Aryl−oxazoline synthons have been explored for the preparation of strong-field first-row transition metal chelate species. With 4,4-dimethyl-2-phenyloxazoline (HPhOx), no CH bond activations afforded complexation, and aside from Zn(κ-C,N-4,4-Me2-2-(o-C6H4)oxazoline)2 (Zn(PhOx)2), aryl-coupling reactions were noted with 4,4-dimethyl-2-(2-lithiophenyl)oxazoline (LiPhOx) and MX2; [κ-N,N-{4,4-Me2-(2-o-C6H4)-2-oxazoline}2]CoCl2 (1-Co) was structurally characterized. Metalations with 4,4-dimethyl-2-benzyloxazoline (PhCH2Ox) were prone to deprotonation, as exemplified by (Me2N)3Ti(η-N-(4,4-dimethyl-(2-CHPh)oxazoline)) (2) and bis-N,N′-(4,4-dimethyl-(2-pyridylmethylyl)oxazoline)Fe (3).

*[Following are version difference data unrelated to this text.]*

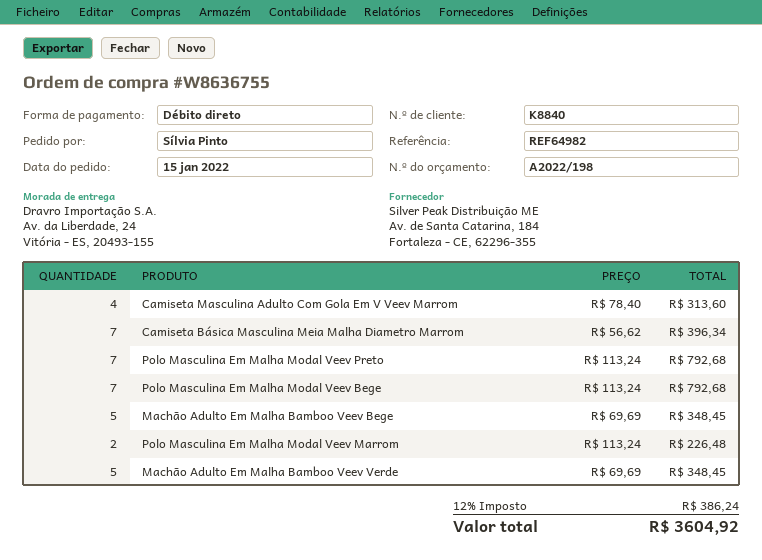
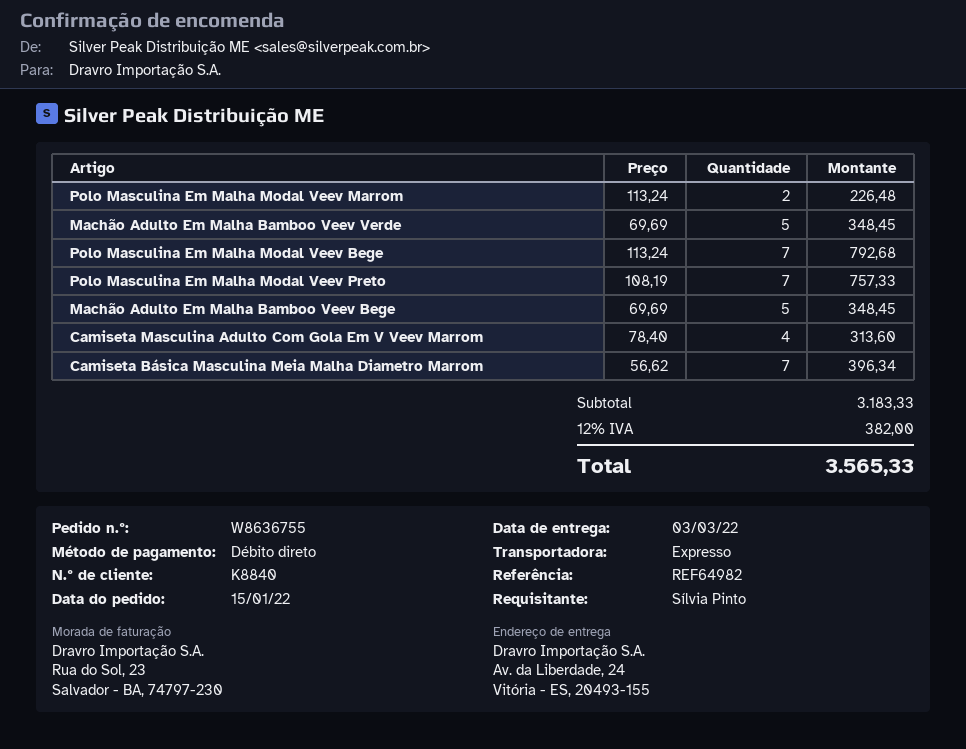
Polo Masculina Em Malha Modal Veev Preto: 7 x 113.24 = 792.68 -> 7 x 108.19 = 757.33
tax: 12% = 386.24 -> 12% = 382.00
total: 3604.92 -> 3565.33

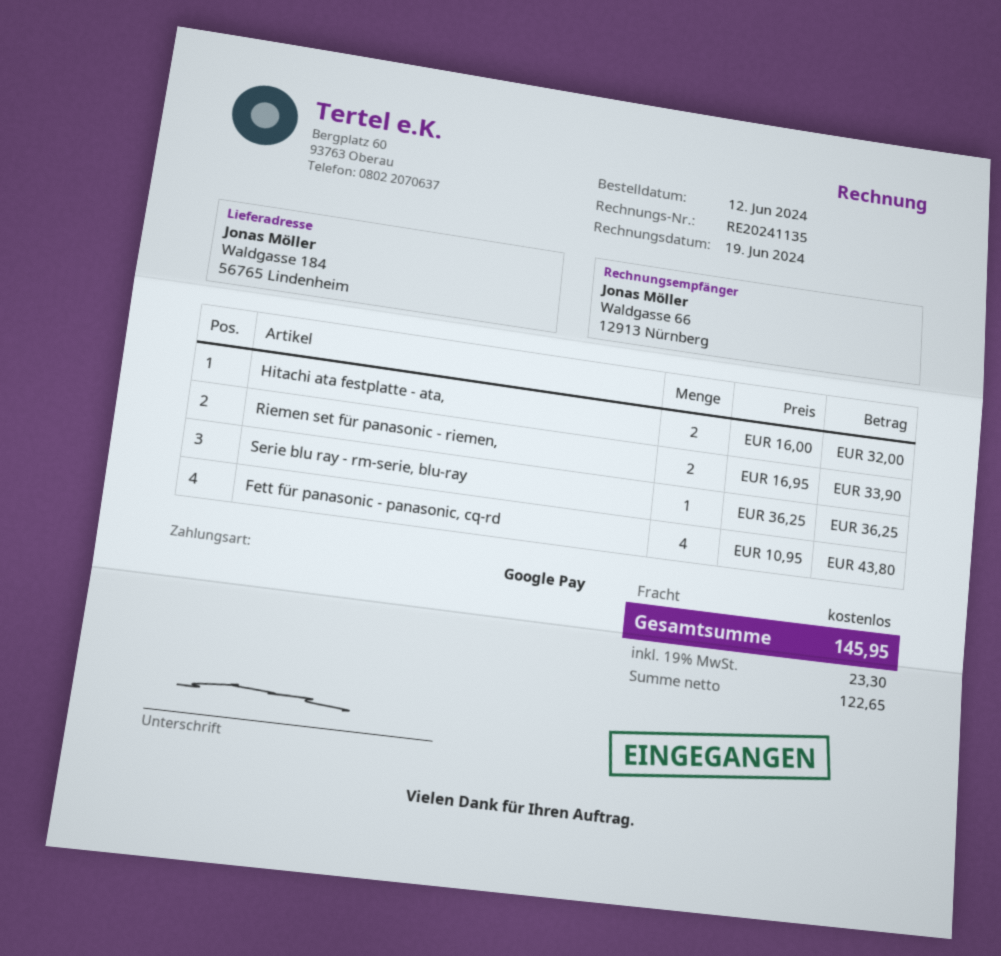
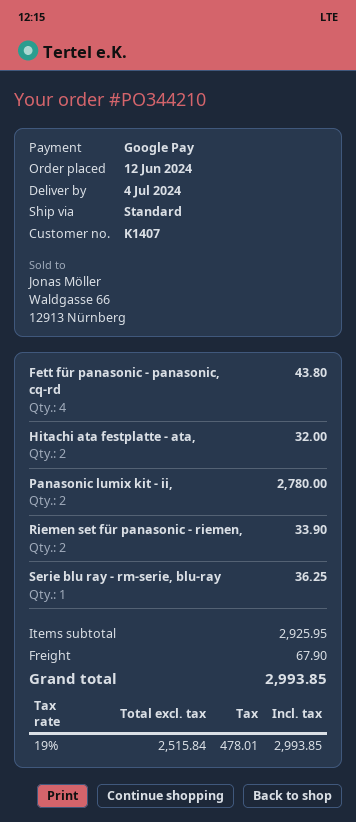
Panasonic lumix kit - ii,: none -> 2 for 2780.00
shipping: 0.00 -> 67.90
net: 122.65 -> 2515.84
tax: 19% = 23.30 -> 19% = 478.01
total: 145.95 -> 2993.85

Oxidative addition of 4,4-dimethyl-2-(2-bromophenylpropan-2-yl)oxazoline (BrPhCMe2Ox) to Ni(COD)2 provided [{κ-C,N-(o-C6H4)CMe2(COCH2CMe2N)}Ni]2(μ-Br)2 (42). With 4,4-dimethyl-2-(2-lithiophenylpropan-2-yl)oxazoline (LiPhCMe2Ox), salt (FeBr2) metathesis proved uncompetitive with oxazoline ring-opening, as exhibited by [{κ-N,O-C6H4CMe2CNCMe2CH2(μ-O)-}BrFe{κ-N,O-C6H4CMe2CNCMe2CH2(μ-O)-}FeBr]Li {κ-N,O-C6H4CMe2-CNCMe2CH2(μ-O)-}(DME) (5-Fe2Li). Metatheses utilizing (PhCMe2Ox)2Zn, prepared from LiPhCMe2Ox and ZnCl2, gave structurally characterized dichromium, i.e., [{κ-C,N-(o-C6H4)CMe2 (COCH2CMe2N)}Cr]2(μ-Cl)2 (62), and iron, i.e., {κ-C,N-{(o-C6H4)CMe2(COCH2CMe2N)}Fe(py)Cl (7) products. Bis-aryloxazoline metal complexes proved difficult to prepare, with {κ-C,N-(o-C6H4)CMe2(COCH2CMe2N)}2M (M = Ni, 9) the only clear example, although NMR evidence exists for M = Fe (8).